岩手労働局(小鹿昌也局長)は労使間のトラブル解決を支援する個別労働紛争解決制度の2018年度利用状況をまとめた。労働紛争相談は01年度の統計開始以降最多の3621件で、人手不足に伴う労働市場の流動化を背景に、自己都合退職や解雇にまつわる相談が増えた。いじめや嫌がらせの相談は6年連続で千件を超え、ハラスメント対策の強化も急がれている。

 相談内容では、いじめ・嫌がらせが最多の1183件(前年度比2・3%減)。自己都合退職628件(同17・1%増)、解雇510件(同28・1%増)、労働条件引き下げ374件(同9・0%増)が続いた。

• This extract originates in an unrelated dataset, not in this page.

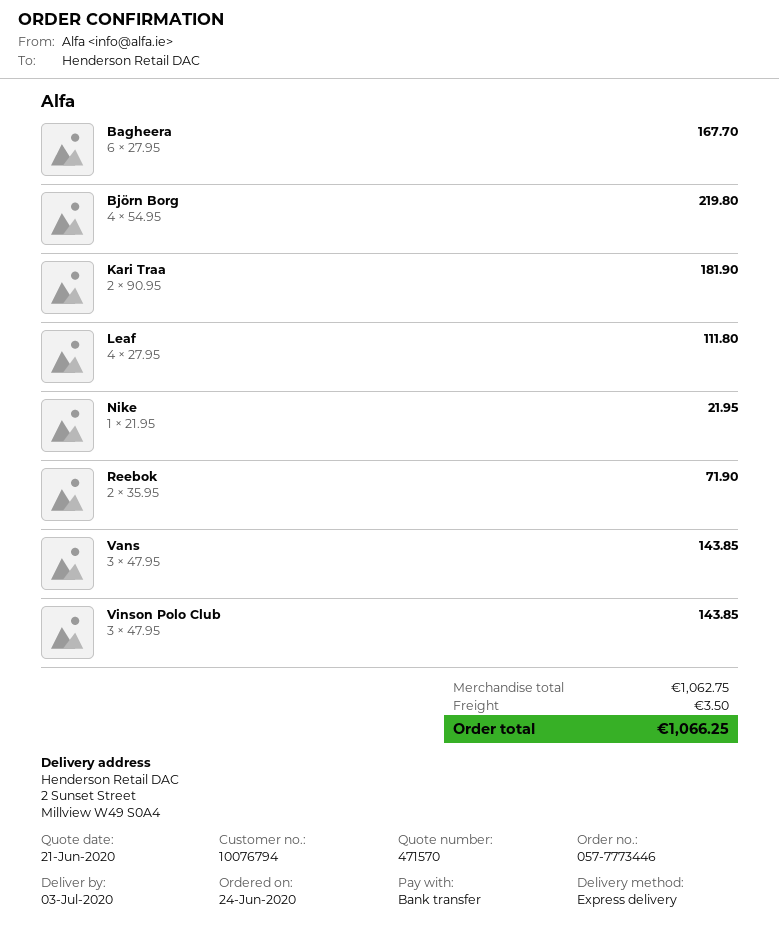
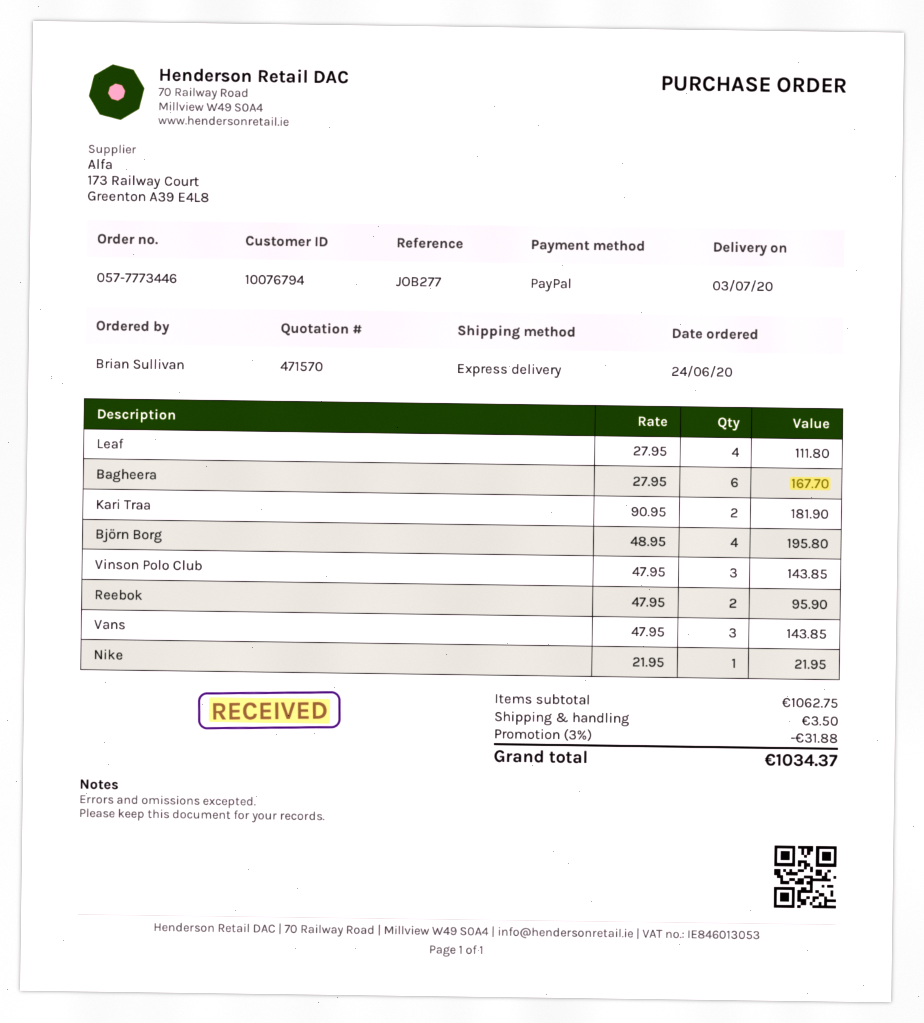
payment method: bank transfer -> PayPal
Björn Borg: 4 x 54.95 = 219.80 -> 4 x 48.95 = 195.80
Reebok: 2 x 35.95 = 71.90 -> 2 x 47.95 = 95.90
discount: none -> 3% = 31.88
total: 1066.25 -> 1034.37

 人手不足で企業の採用意欲が高まる中、待遇の良い仕事を求める転職者が増加しているほか、労働者と企業との間で求める条件に隔たりが生じるなどして相談数が膨らんだとみられる。

 同制度は労働者や事業主が相談後、労働局長による「助言・指導」と、弁護士らが当事者間の話し合いを調整する「あっせん」で解決を図る。18年度は助言・指導を求める申請125件(同22・5%増)のうち92件、あっせんは申請63件(同23・5%増)のうち26件で解決に至った。